Task brief: Where a line holds the word "concurrents", count it, then give only the total for the entries below.

[Version difference data]
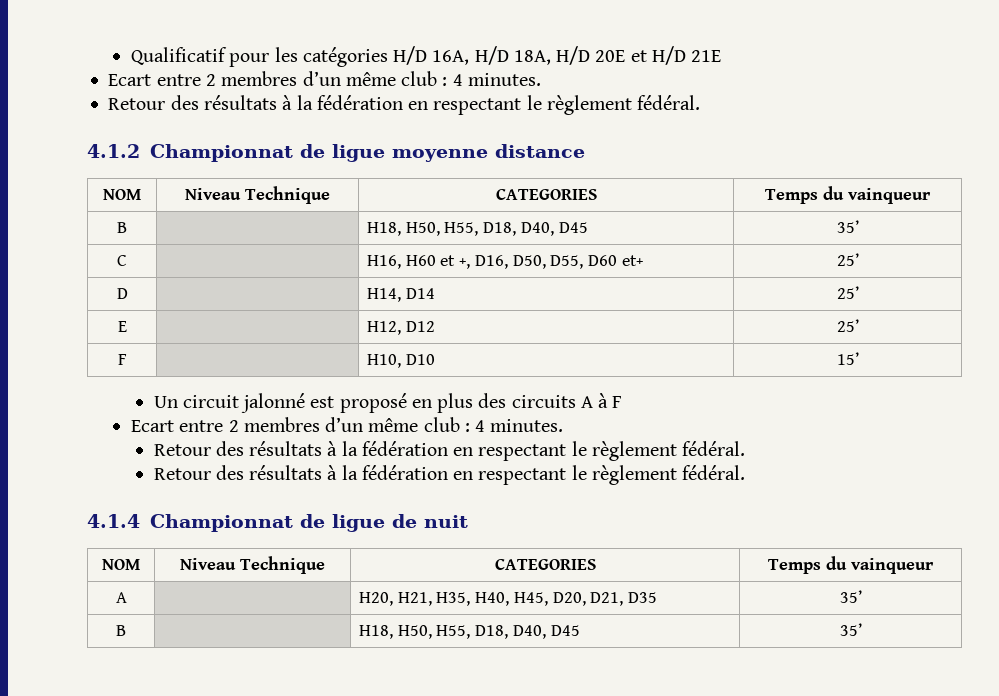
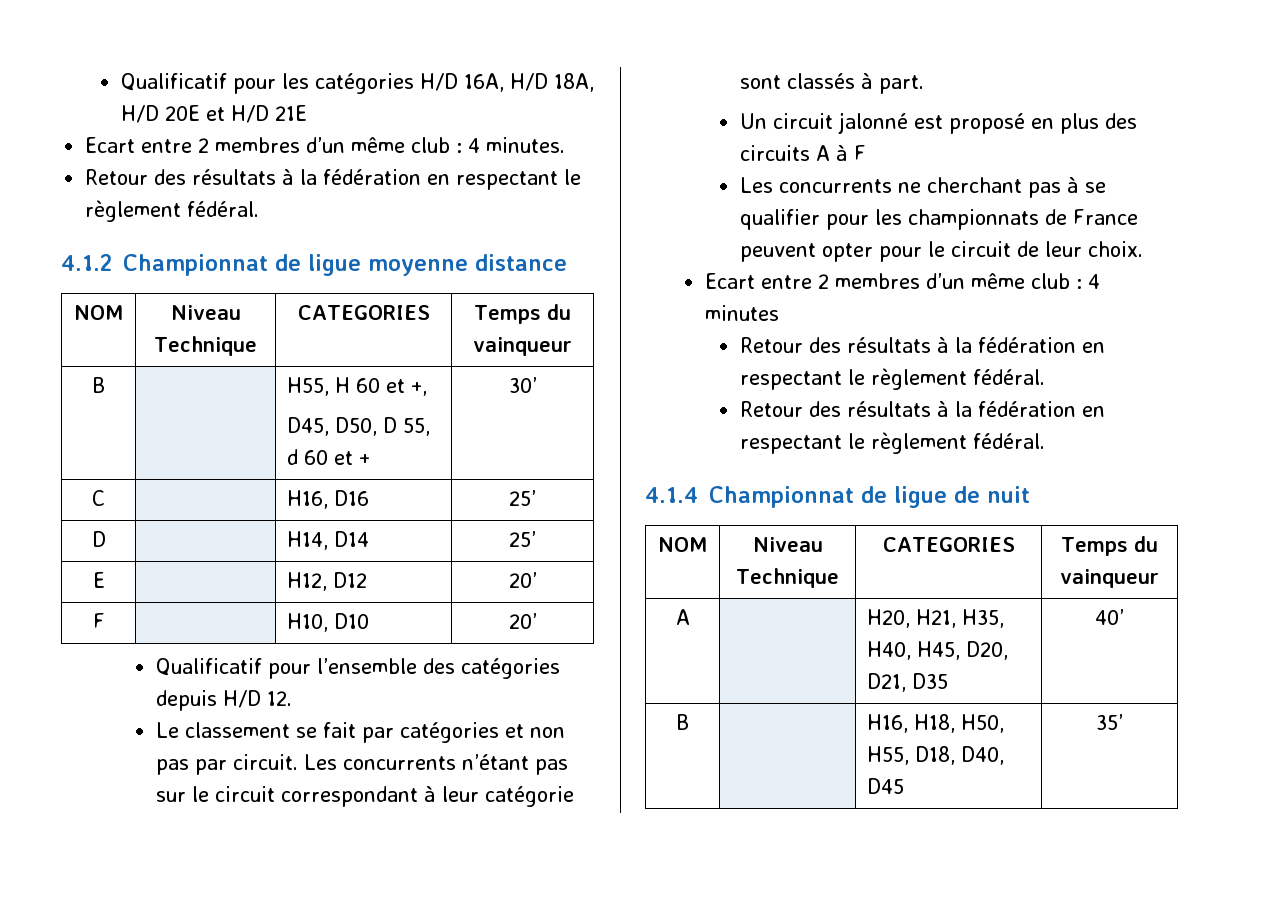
  4.1.2 Championnat de ligue moyenne distance
  NOM | Niveau Technique | CATEGORIES | Temps du vainqueur
- B | | H18, H50, H55, D18, D40, D45 | 35’
- C | | H16, H60 et +, D16, D50, D55, D60 et+ | 25’
+ B | | H55, H 60 et +,
+ D45, D50, D 55, d 60 et + | 30’
+ C | | H16, D16 | 25’
- E | | H12, D12 | 25’
+ E | | H12, D12 | 20’
- F | | H10, D10 | 15’
+ F | | H10, D10 | 20’
+ Qualificatif pour l’ensemble des catégories depuis H/D 12.
+ Le classement se fait par catégories et non pas par circuit. Les concurrents n’étant pas sur le circuit correspondant à leur catégorie sont classés à part.
  Un circuit jalonné est proposé en plus des circuits A à F
- Ecart entre 2 membres d’un même club : 4 minutes.
+ Les concurrents ne cherchant pas à se qualifier pour les championnats de France peuvent opter pour le circuit de leur choix.
+ Ecart entre 2 membres d’un même club : 4 minutes
- A | | H20, H21, H35, H40, H45, D20, D21, D35 | 35’
- B | | H18, H50, H55, D18, D40, D45 | 35’
+ A | | H20, H21, H35, H40, H45, D20, D21, D35 | 40’
+ B | | H16, H18, H50, H55, D18, D40, D45 | 35’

Exercise result: 2